Much has changed in the decades since the riots, which started 25 years ago on April 29, 1992. Today’s fires have come in the forms of Ferguson, Baltimore, and Charlotte, and with the recognition that history can inform America’s stubborn race problems often comes a call for probing the past for answers. And although the actual events of the L.A. Riots remain the same, they carry new ways of understanding the country today.
Perhaps that’s why there are so many documentaries out now on the riots to commemorate their 25th anniversary.
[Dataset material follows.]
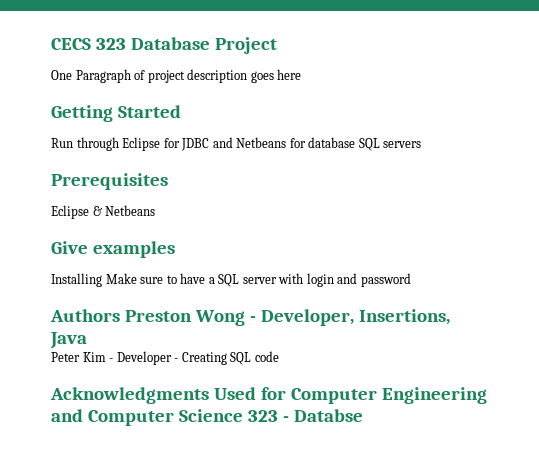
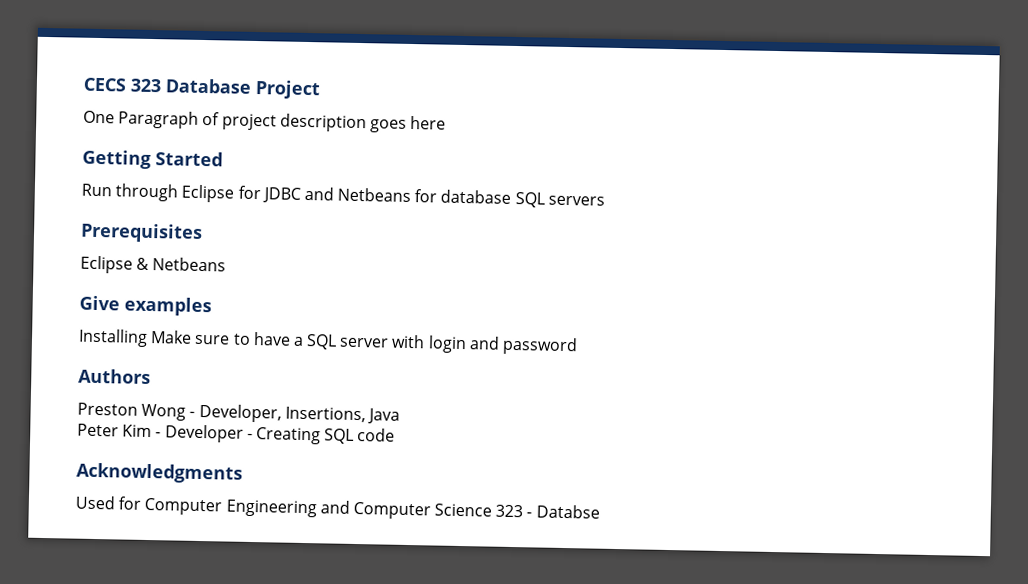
(120, 315) none -> (151, 376) //
(209, 395) none -> (243, 473) //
At least five documentaries released this week seek to accomplish their own versions of what that A Different World episode attempted two-and-half decades ago: to outline a theory of causality for and final implications of the L.A. Riots. National Geographic’s full-length documentary LA 92, directed by Daniel Lindsay and T.J. Martin, premiered on April 21 at the Tribeca Film Festival. The Smithsonian Channel’s Lost Tapes episode on the L.A. Riots is currently streaming online and airing regularly on the channel. Fresh off controversy over the perceived erasure of black women activists in his Guerrilla miniseries, the director John Ridley’s Let it Fall, produced in conjunction with ABC, is out both in a theatrical run and on the network. A&E’s L.A. Burning, directed by Erik Parker and One9 and executive-produced by John Singleton, and Showtime’s Burn, Motherf*cker, Burn!, directed by Sacha Jenkins, both round out the list and are available via streaming and on television.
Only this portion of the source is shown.